= Hermann von Kerssenbroch =

German teacher and historian (c. 1520–1585)

Hermann von Kerssenbrock was a German teacher and historian, b. Mönchshof, Barntrup (Lippe), about 1520; d. Osnabrück, 5 July 1585. He attended school first in Paderborn, and after 1533 in Münster until his parents were banished from that city by the Anabaptists. He completed his studies at Cologne, where, in 1541, he received his degree of Bachelor of Philosophy and the Liberal Arts. In 1545 he left Cologne to teach in a superior school, probably at Düsseldorf, after which he was rector at Hamm (1545–50), and head of the Pauline Gymnasium at Münster, which had formerly held a high reputation. After twenty-five years of fruitful activity there, he was obliged to leave Münster, and he was placed in charge of the Schola Salentina in Düsseldorf, founded by the Electoral Prince Salentin of Cologne, where he remained, however, only three years. In 1578 he took charge of a superior school in Werl, which he soon gave up to return to Osnabrück, where he remained as rector of the cathedral school for the rest of his life.

It is reportedly chiefly owing to his farsightedness that the school system of Westphalia, which was on the decline, began in a short time to show signs of new life. His first care was to place on a better financial footing the poorly paid teachers of the time who were chiefly dependent on the contributions from the parents of their pupils. A still extant programme of studies of the Pauline Gymnasium for the year 1551, entitled Ratio studiorum scholae Monasteriensis, saeculi, XVI, shows that as teacher he laid greatest stress on a thorough grounding in Latin and Greek, advocating also the study of Hebrew, but utterly disregarding the exact and historical sciences (Realien). He required a high degree of skill in the preparation of written work, and careful and constant practice in oral recitation.

While in his capacity of teacher he was held in high repute, as historian he suffered much criticism. His first known work, written while he was in Cologne, was a poem in dactylic hexameters, Brevis descriptio belli Monasteriensis contra anabaptistica monstra gesti. His principal work deals with the same subject, Historia Anabaptistarum Monasteriensium (History of the Anabaptists of Munster). It was written on a broad scale, forming a history of the whole city from 1524 to 1554, including many eyewitness accounts. It is suggested by some that the work, written at the instance and with the assistance of the cathedral chapter, was biased against the municipal authorities and the patricians. They compelled him to retract several passages as being erroneous, to deliver over his manuscript, and to promise on oath to write no more books.

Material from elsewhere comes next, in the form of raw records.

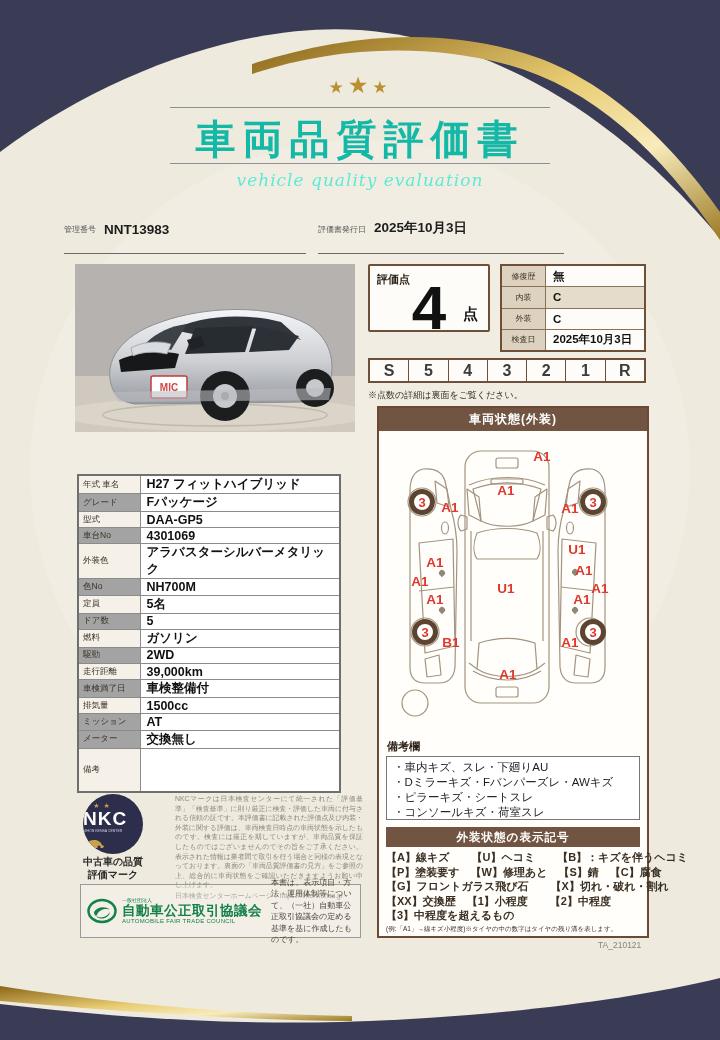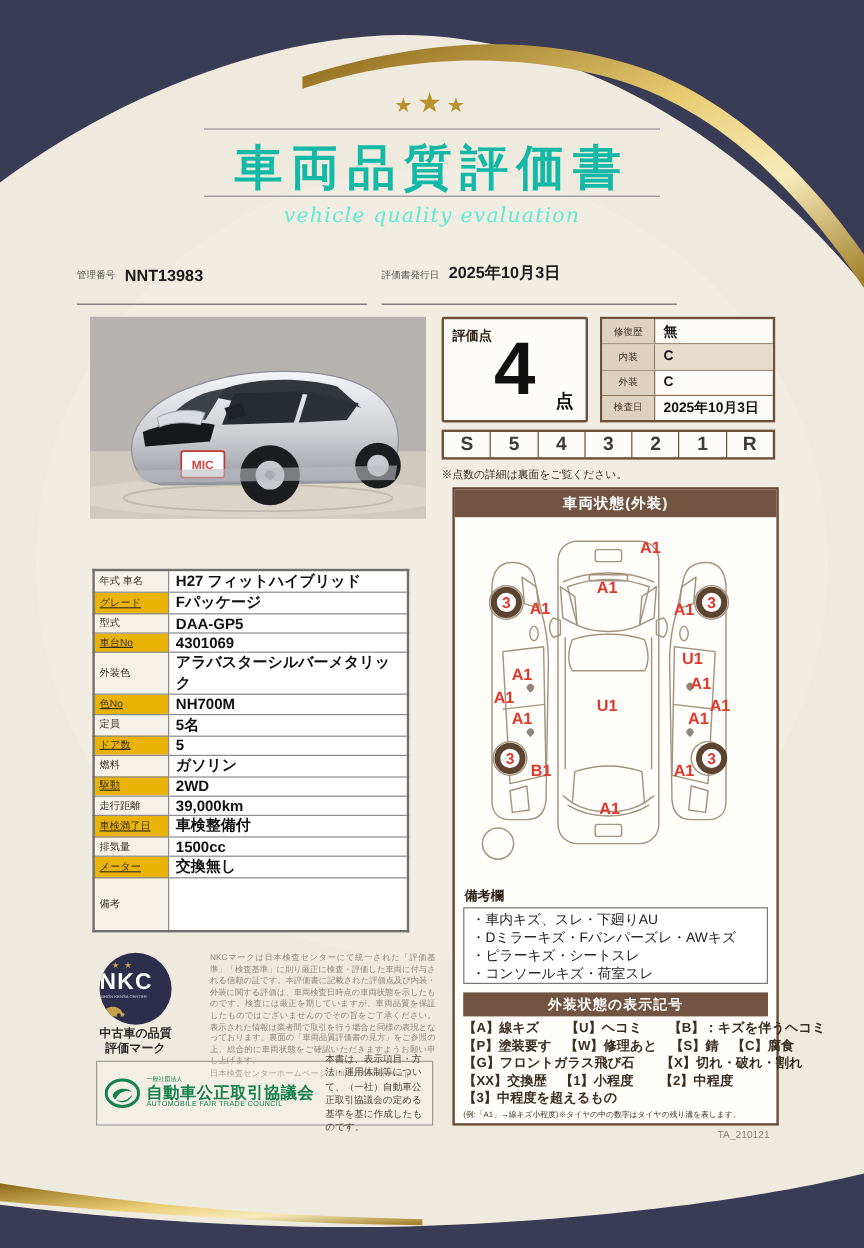"評価点" .score-box { height: 88px -> 68px }
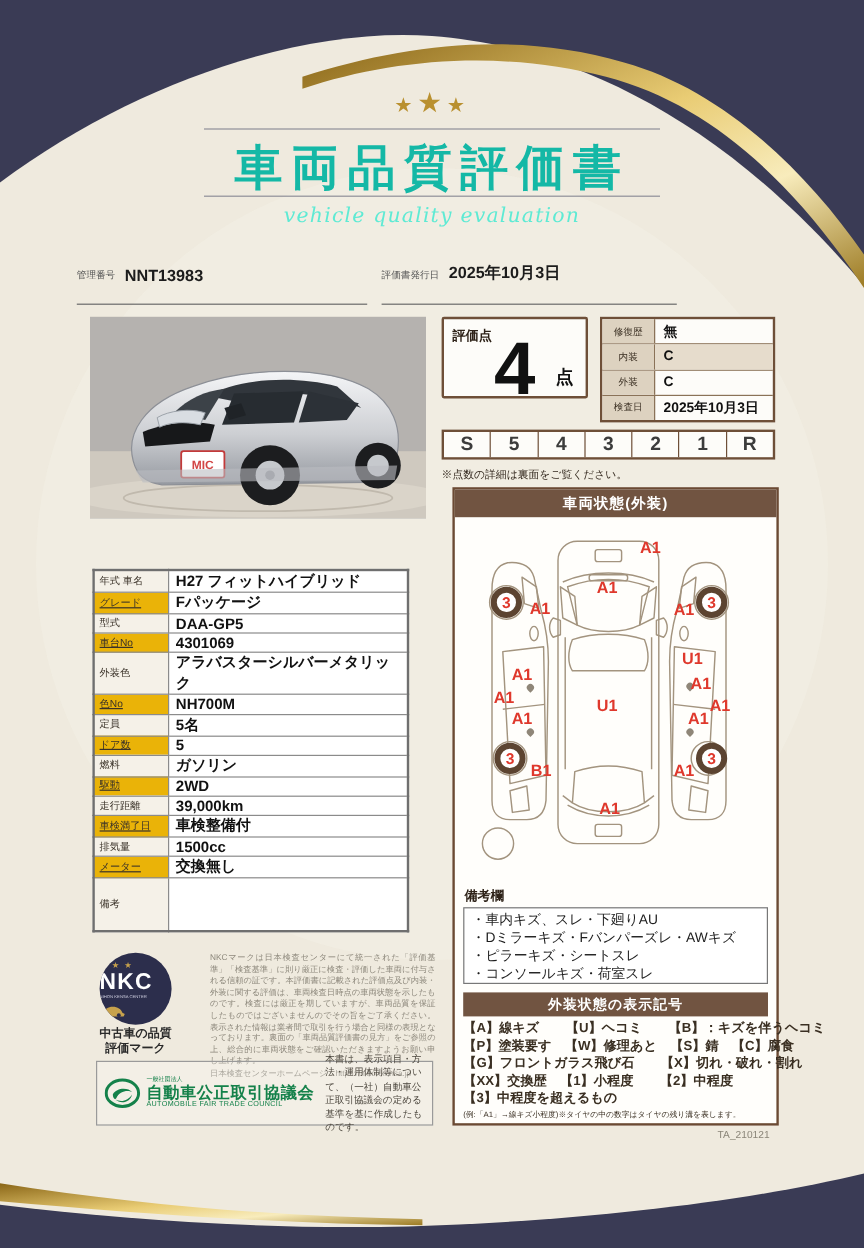"グレード" .spec-table tr.alt th { background: #eab308 -> #a3a3a3; text-decoration: underline -> none }
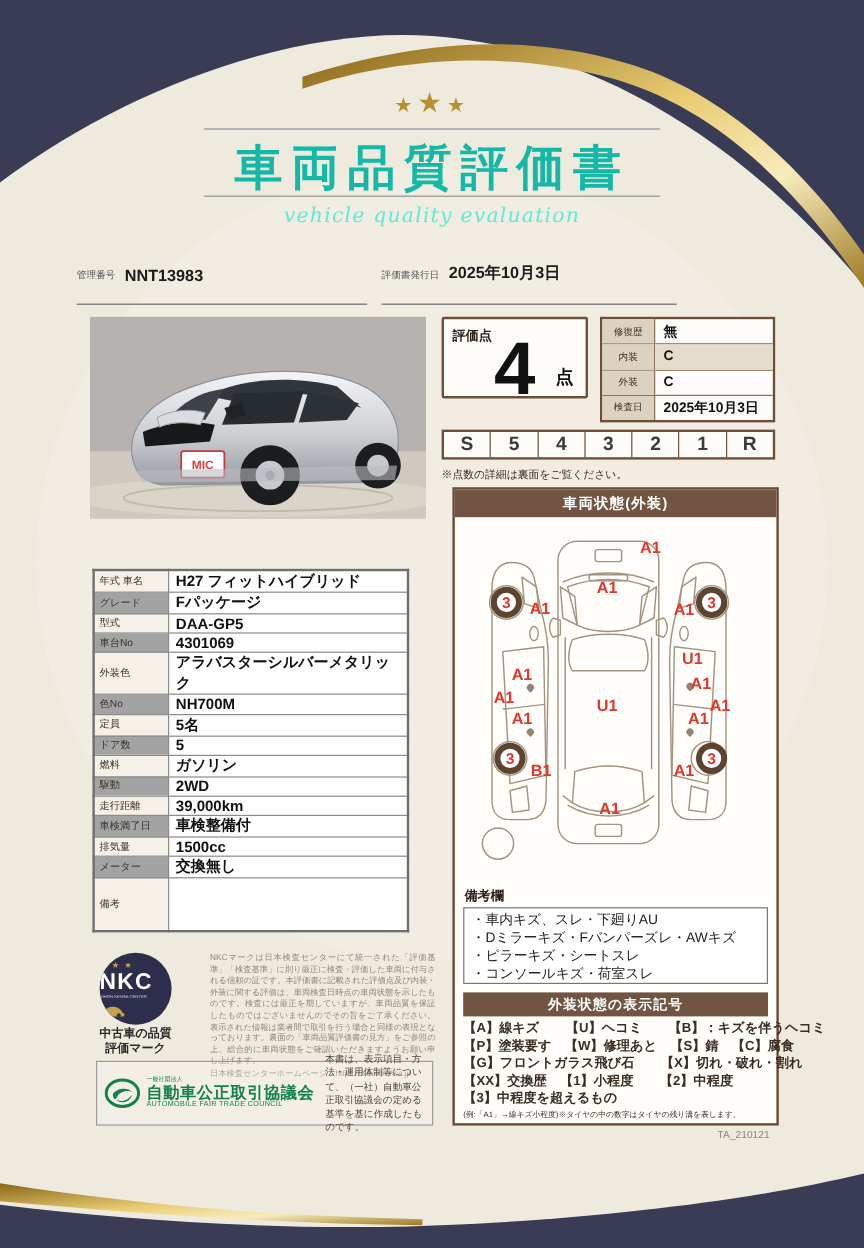"ミッション" tr.alt { html: none -> <tr> <th>ミッション</th> <td>AT</td> </tr> }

This work was published in 1730 in Leipzig by Meneke in Scriptores Rerum Germanicarum, vol. III, and in a German translation in Frankfurt in 1771 under title Geschichte der Wiedertäufer zu Münster nebst einer Beschreibung der Hauptstadt, Detmer brought out a revised edition: Hermanni a Kerssenbroch anabaptistici furoris Monasterium inclitam Westphaliae metropolim evertentis historica narratio (Münster, 1899). Kerssenbroch's position in Münster having become insupportable, he went to Paderborn, and while there, in spite of his oath, he published Catalogus episcoporum paderbonensium eorumque acta (Lemgo, 1578), availing himself of Person Gobelinus and others. The open violation of his oath lost him the respect of many friends, and forced him to leave Paderborn. At Werl he prepared a vindication, Causarum captivitatis M. Hermanni a Kerssenbrock succinta narratio cum earundem vera et solida confutatione, which, however, was never printed. To revenge himself upon his enemies, he resorted to a means which imperilled his life; he wrote a biting satire, "Noctua", in which he so exasperated his opponents that they sent a delegation to Werl to call him to account for perjury and breaking his oath, and his only safety lay in flight.